Anthem Health plan initiated a practice of “no pay” for ER diagnostic E and M code 99285 for discharged ER patients sometime in 2020. That the Health Plan’s new Dirty Trick, simply not pay anything. Ironically, while the health plans are committing fraud, they are accusing the doctors of fraud.

Anthem has referred Emergency Physician (EP) groups to their Special Investigations Unit and placed them under prepayment review to justify its behavior which is contrary to California Health and Safety Code Section 1371.35(a). California law requires health plans to pay the uncontested portion of each claim where emergency services have been rendered. Anthem argues they are not required to pay the claim, because of billing fraud, or alternatively that these are incomplete claims since there is a disagreement about the coding of the claim. However, a disagreement over coding, or even miscoding, does not constitute fraud or misrepresentation. Nor does including other services conducted in conjunction with a visit (eg. billing for an EKG read along with billing for the medical workup of a cardiac case), described as inappropriate unbundling, constitute fraud. The EP groups not coding to Anthem’s satisfaction is not fraud.

Similarly, a complete claim under 28 CCR § 1300.71 requires there to be sufficient information provided for the plan’s claims adjudicator to determine the plan’s liability. It contemplates that the physician will submit their information and the plan will independently determine their liability. In no way does it require that the physician code the claim to the satisfaction of the payer to be considered a “complete claim.”

The arguments made by Anthem that EP groups are submitting fraudulent or incomplete claims are preposterous.

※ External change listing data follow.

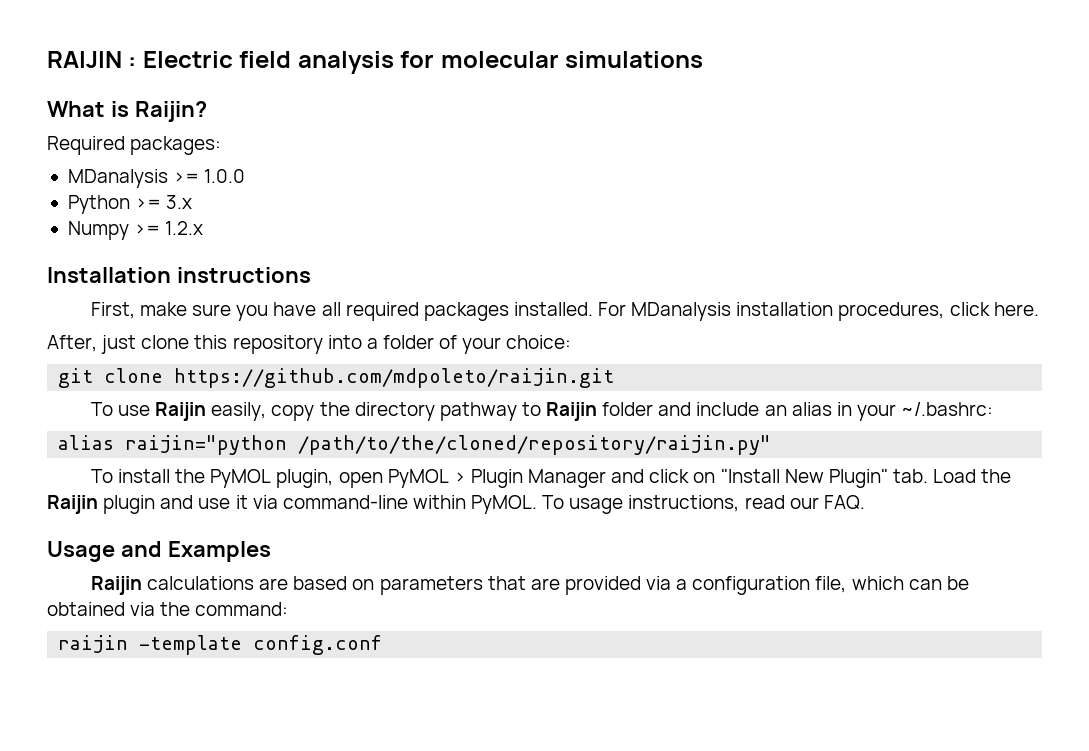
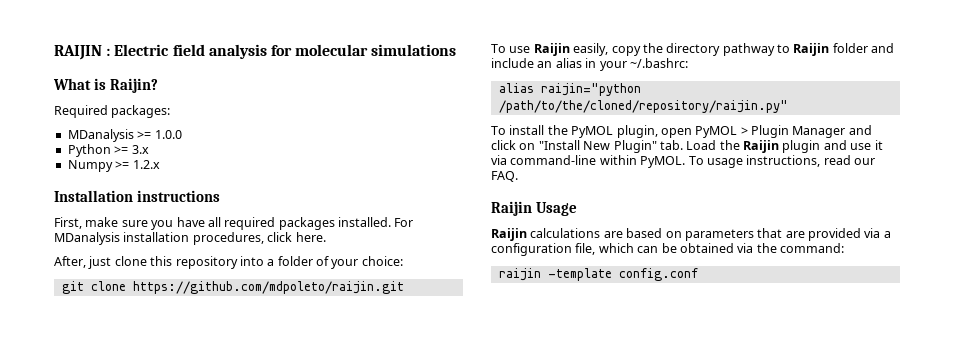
(865, 502) none -> [491,201,532,216] Raijin
[120,541,271,562] and Examples -> (577, 209) none

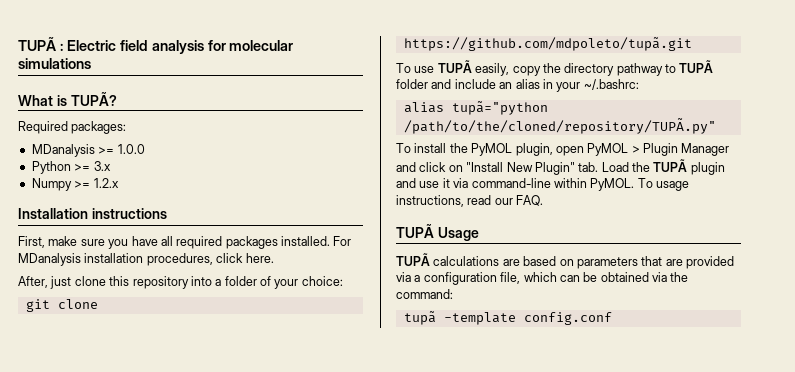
[54,45,102,60] RAIJIN -> [18,37,56,51] TUPÃ
[109,78,158,93] Raijin? -> [70,92,117,106] TUPÃ?
[132,281,404,294] https://github.com/mdpoleto/raijin.git -> [403,37,692,51] https://github.com/mdpoleto/tupã.git
[533,43,570,56] Raijin -> [437,60,472,73] TUPÃ
[793,43,830,56] Raijin -> [679,60,714,73] TUPÃ
[540,83,641,96] [498,100,788,113] raijin="python /path/to/the/cloned/repository/raijin.py" -> [451,101,548,115] [403,118,716,134] tupã="python /path/to/the/cloned/repository/TUPÃ.py"
[743,140,779,153] Raijin -> [653,159,688,172] TUPÃ
[491,201,532,216] Raijin -> [396,224,434,238] TUPÃ
[491,228,527,241] Raijin -> [396,253,430,266] TUPÃ
[498,268,541,281] raijin -> [403,311,436,325] tupã

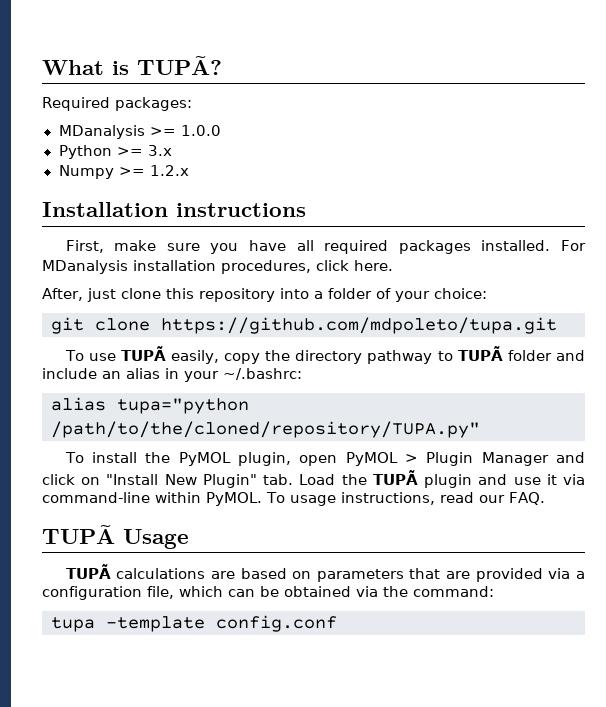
[18,37,294,54] [18,58,91,69] TUPÃ : Electric field analysis for molecular simulations // -> (42, 67) none
[403,37,692,51] https://github.com/mdpoleto/tupã.git -> [161,317,557,334] https://github.com/mdpoleto/tupa.git
[451,101,548,115] [403,118,716,134] tupã="python /path/to/the/cloned/repository/TUPÃ.py" -> [117,398,249,414] [51,421,480,438] tupa="python /path/to/the/cloned/repository/TUPA.py"
[403,311,436,325] tupã -> [51,617,95,632] tupa

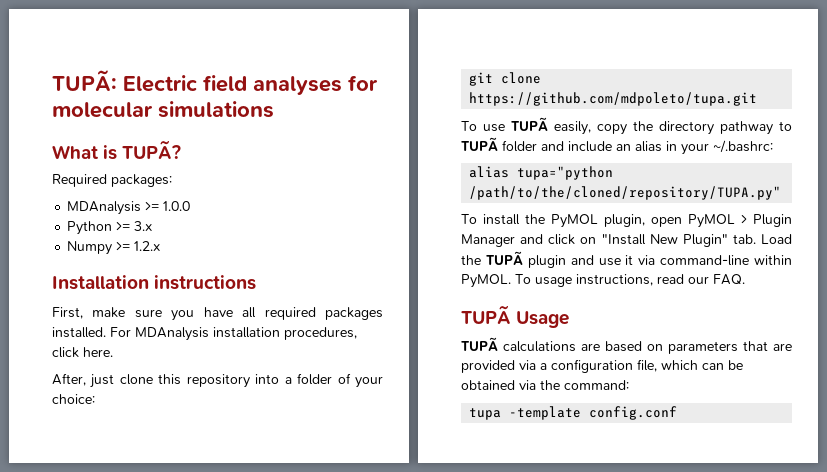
(42, 67) none -> [52,70,378,95] [52,101,274,118] TUPÃ: Electric field analyses for molecular simulations //
[58,125,145,139] MDanalysis -> [67,201,142,215] MDAnalysis
[42,260,128,274] MDanalysis -> [135,327,209,341] MDAnalysis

Anthem appears to be targeting small independent EP groups vs large multi-hospital groups and including patients in coverage categories regulated by all: DOI, DMHC, ERISA and Medicare Advantage. Although, there is one large group that reported nonpayment by Medicare Advantage claims. The pattern of nonpayment is feared to be spreading from California small groups to a national trend and attack on emergency physicians.

While Anthem and Government regulators have met with impacted groups and California ACEP multiple times, the result has been extremely frustrating, and no payments have been issued for services already rendered. Legal recourse for OON Groups is available through litigation (see below case details) and multi-party lawsuit has been assembled. In network Groups are precluded by their contracts from litigating and instead must arbitrate. Anthem’s longstanding tactics to force ER Groups to accept low in network rates and efforts to avoid payment for ER services already rendered were chronicled in the March 2018 IEPC Newsletter: David vs Goliath: IEPC challenges Health Plan behemoth Anthem Blue Cross regarding unfair Provider contracting practices.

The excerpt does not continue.